The UK’s Competition Commission (CC) has decided that Sky’s position in relation to the acquisition and distribution of movies in the first pay window does not adversely affect competition in the pay-TV retail market.
In its final report, the CC has concluded that Sky Movies, which currently offers the first pay movies of all the big Hollywood studios, is not a sufficient driver of subscribers’ choice of pay-TV provider to give Sky such an advantage over its rivals when competing for pay-TV subscribers as to harm competition.
The CC has found that:
This decision confirms the CC’s revised provisional findings which were published in May 2012.

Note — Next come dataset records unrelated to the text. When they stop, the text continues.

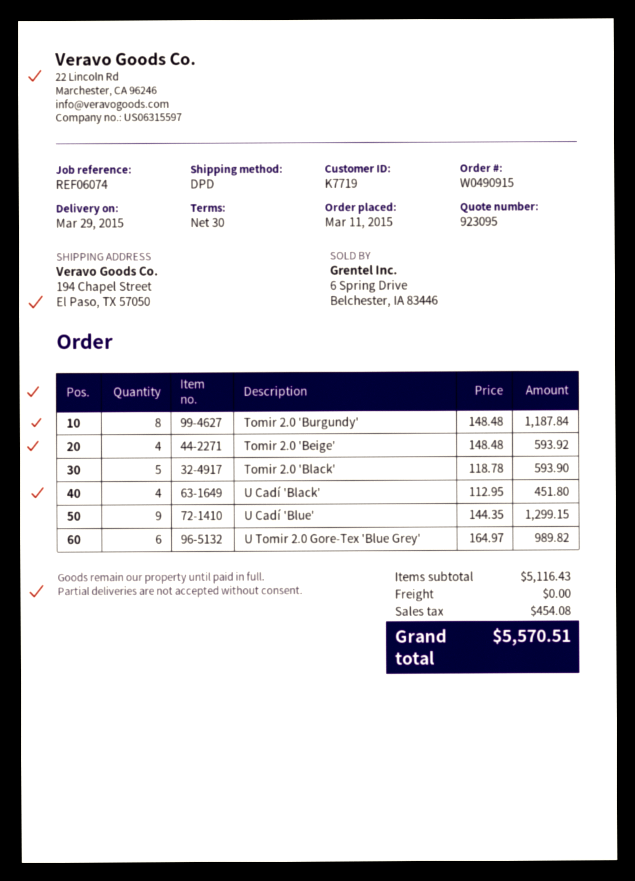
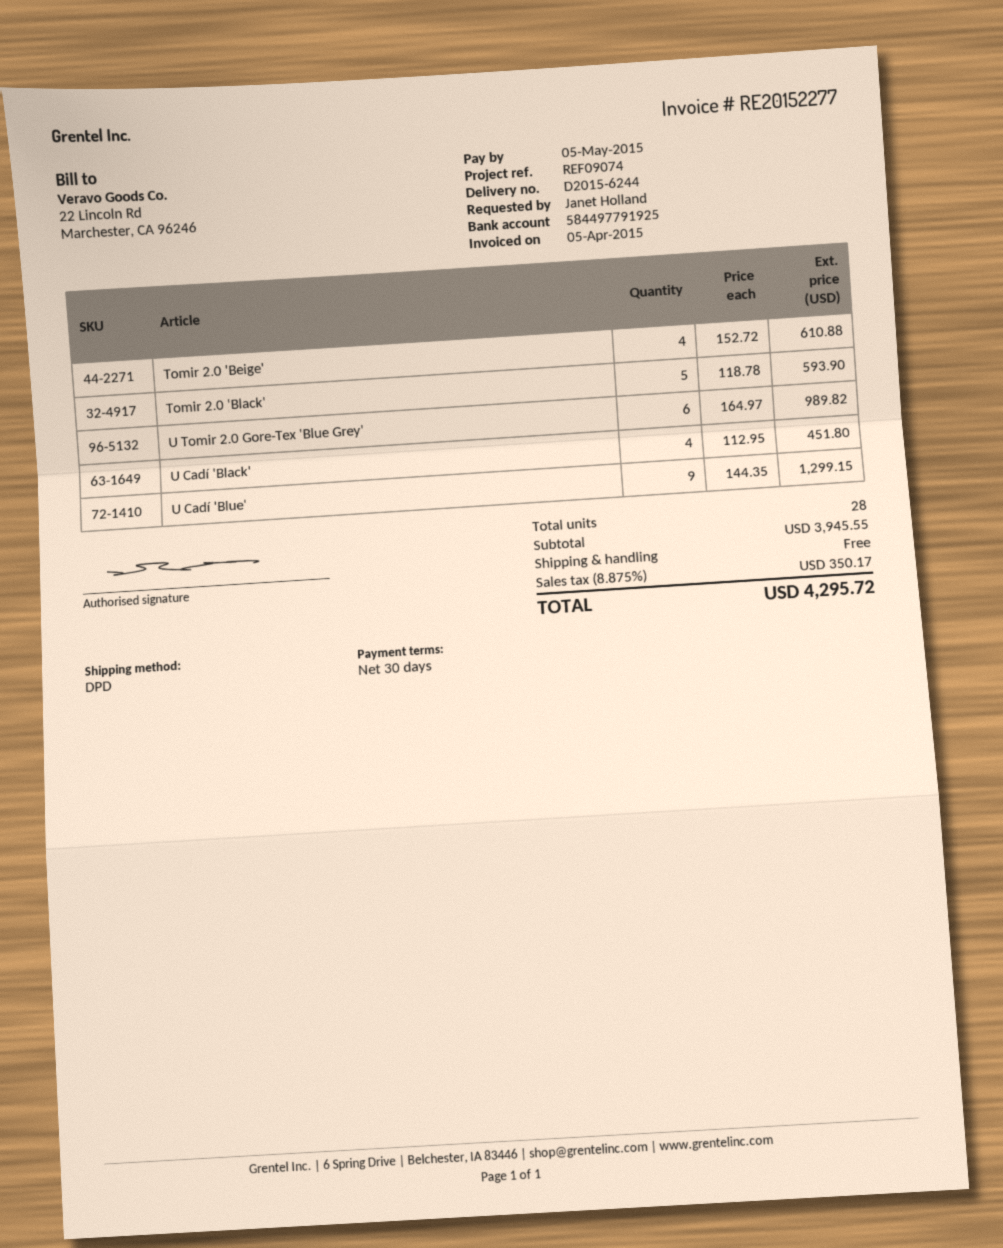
reference: REF06074 -> REF09074
Tomir 2.0 'Burgundy': 8 x 148.48 = 1187.84 -> none
Tomir 2.0 'Beige': 4 x 148.48 = 593.92 -> 4 x 152.72 = 610.88
subtotal: 5116.43 -> 3945.55
tax: 454.08 -> 350.17
total: 5570.51 -> 4295.72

In its decision, the CC says it has recognised throughout its inquiry that the way people are watching movies is changing and has observed that these changes have been reflected in new services becoming available. Although Sky currently holds the rights to the movies of all six major Hollywood studios in the first subscription pay-TV window (FSPTW), LOVEFiLM and Netflix have already acquired the FSPTW rights of several other studios (responsible for movies such as the Twilight series and the recently-released The Hunger Games) and rights to movies of many of the major studios in subsequent pay-TV windows. The CC expects that, as these rival services increase their subscriber numbers, the barriers to them acquiring further FSPTW rights will continue to fall.

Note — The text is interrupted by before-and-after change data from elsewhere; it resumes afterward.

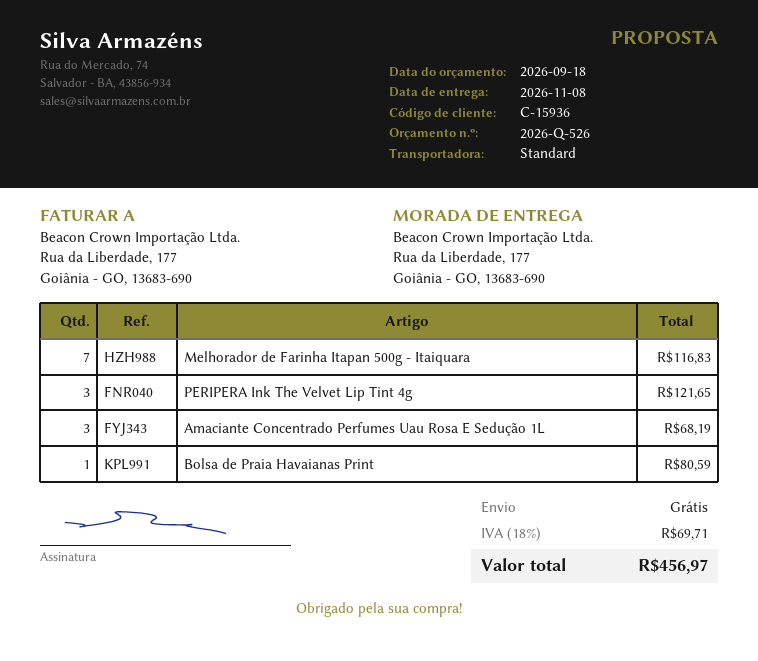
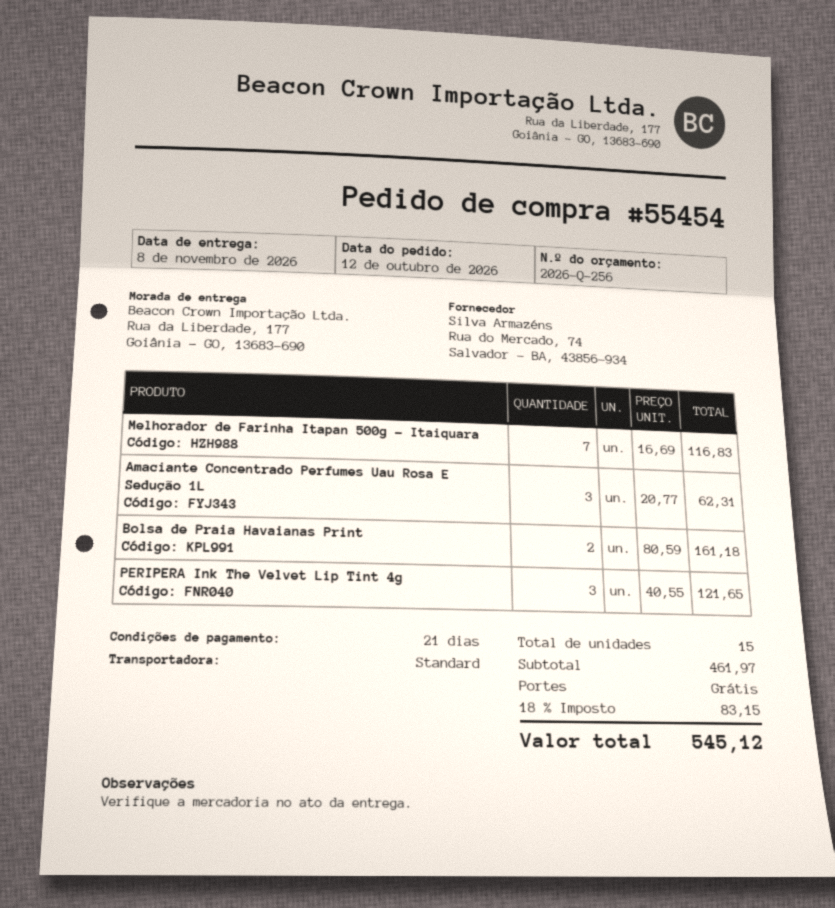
quote number: 2026-Q-526 -> 2026-Q-256
Amaciante Concentrado Perfumes Uau Rosa E Sedução 1L: 3 for 68.19 -> 3 for 62.31
Bolsa de Praia Havaianas Print: 1 for 80.59 -> 2 for 161.18
tax: 18% = 69.71 -> 18% = 83.15
total: 456.97 -> 545.12

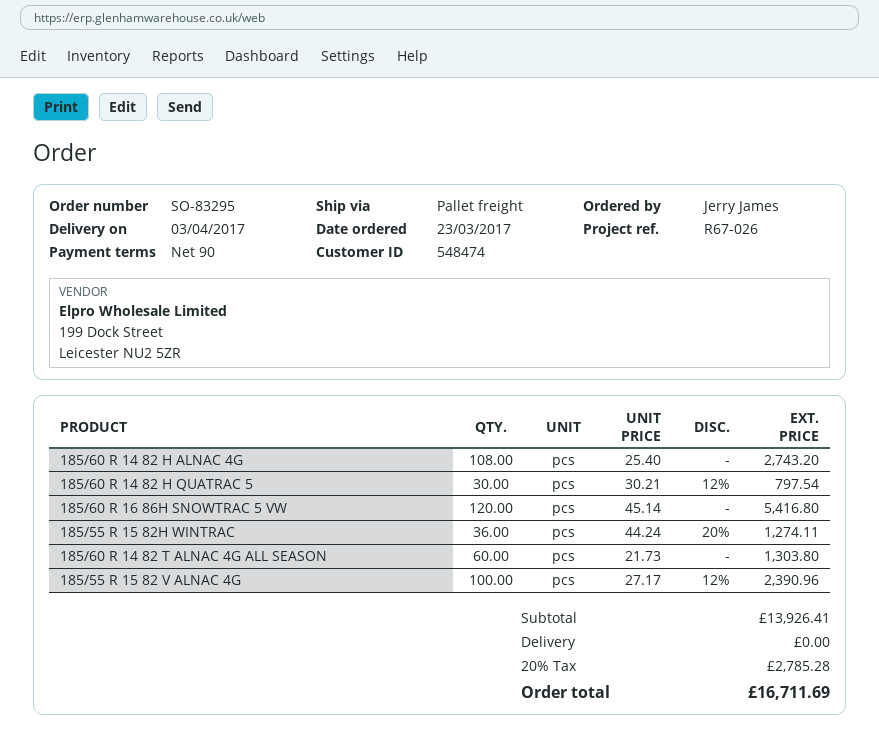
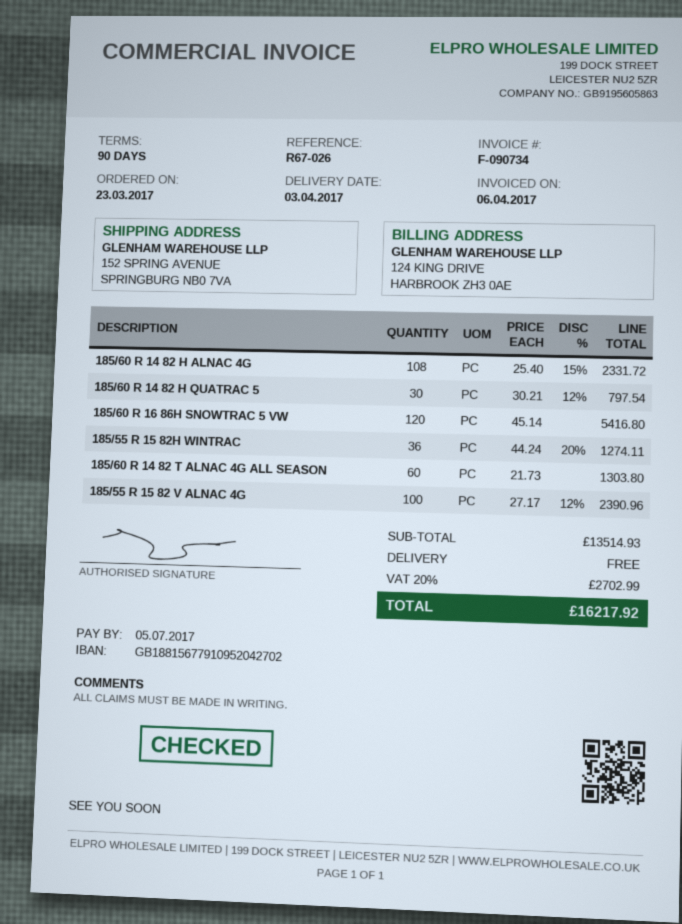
185/60 R 14 82 H ALNAC 4G: 108 x 25.40 = 2743.20 -> 108 x 25.40 - 15% = 2331.72
subtotal: 13926.41 -> 13514.93
tax: 20% = 2785.28 -> 20% = 2702.99
total: 16711.69 -> 16217.92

Laura Carstensen, Chairman of the Inquiry Group, said: “We have seen significant change in pay-TV movie services in the course of our inquiry and have considered the implications of these developments carefully in reaching our final views. It is clear that consumers now have a much greater choice than they had a couple of years ago when our investigation began. LOVEFiLM and Netflix are proving attractive to many consumers, which reinforces our view that consumers care about range and price as well as having access to the recent content of major studios; and the launch of Sky Movies on Now TV, which ends the requirement to buy Sky Movies alongside a basic pay-TV subscription, is a further significant development. Overall, we do not believe that Sky’s position with regard to first pay movie content is driving subscribers’ choice of pay-TV provider.”

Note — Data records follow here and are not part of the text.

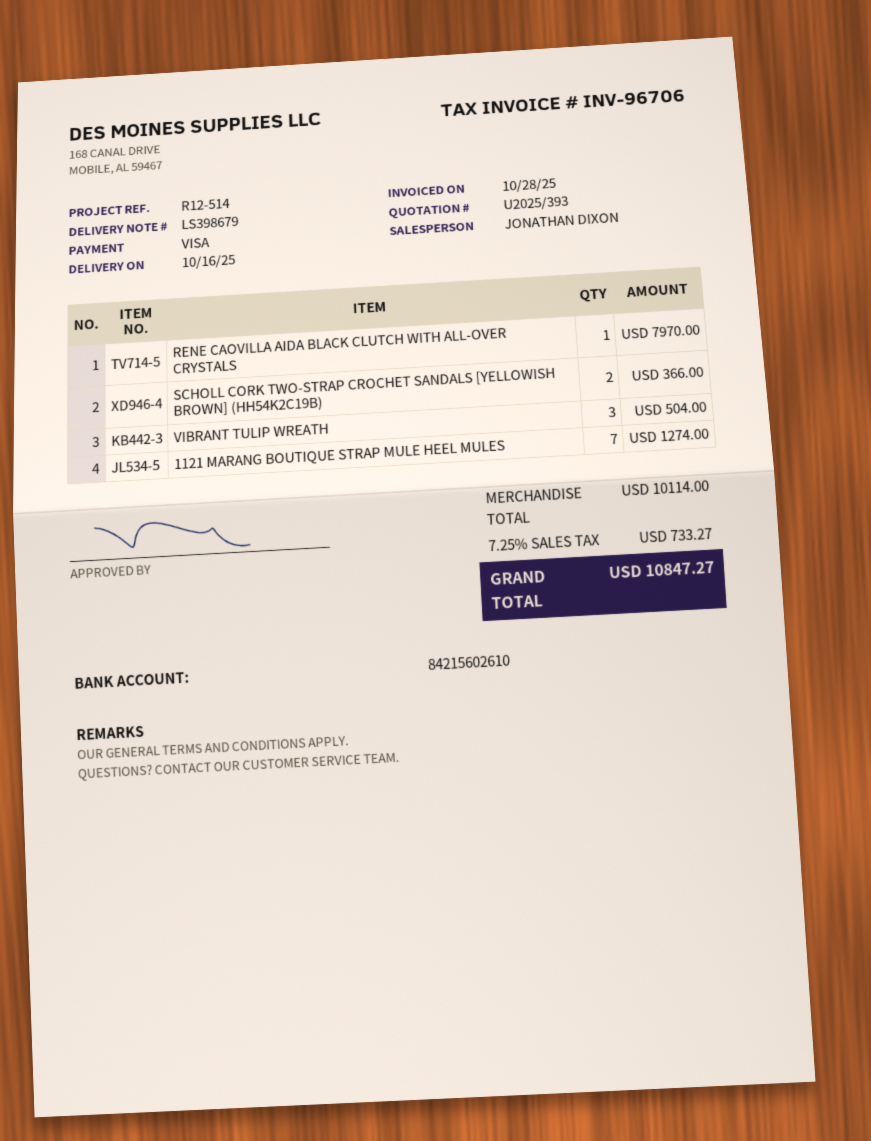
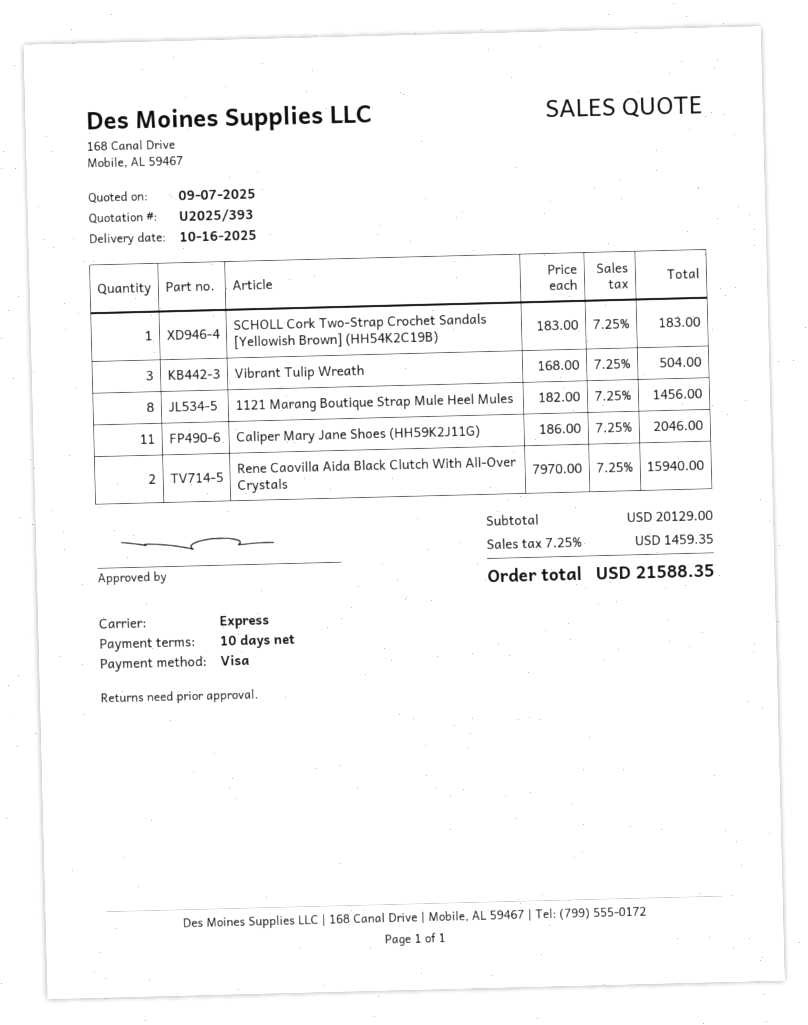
RENE CAOVILLA AIDA BLACK CLUTCH WITH ALL-OVER CRYSTALS: 1 for 7970.00 -> 2 for 15940.00
SCHOLL CORK TWO-STRAP CROCHET SANDALS [YELLOWISH BROWN] (HH54K2C19B): 2 for 366.00 -> 1 for 183.00
1121 MARANG BOUTIQUE STRAP MULE HEEL MULES: 7 for 1274.00 -> 8 for 1456.00
Caliper Mary Jane Shoes (HH59K2J11G): none -> 11 for 2046.00
subtotal: 10114.00 -> 20129.00
tax: 7.25% = 733.27 -> 7.25% = 1459.35
total: 10847.27 -> 21588.35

She added that in the CC’s view, competition in the pay-TV retail market overall remains ineffective but it was asked by Ofcom to look specifically at the role of first pay movie content and Sky’s position with regard to these rights. “We have concluded that this content does not provide Sky with such an advantage when competing for pay-TV subscribers as to harm competition and, given this finding, we are not proposing any remedies. We note that, were there to be a material change in the circumstances which have led us to our findings, this might warrant renewed scrutiny of these issues. We also note that Ofcom has sought separately to remedy Sky’s position with regard to sports content.”
BSkyB said it welcomed the Competition Commission’s confirmation that there is no adverse effect on competition in relation to movies on pay TV. “Sky considers there to be overwhelming evidence that UK consumers are well served by strong competition between a growing number of TV providers, including those offering movies. As this dynamic marketplace continues to evolve, we remain committed to innovating for customers so that UK consumers continue to benefit from choice, value and innovation,” said the broadcaster in a statement.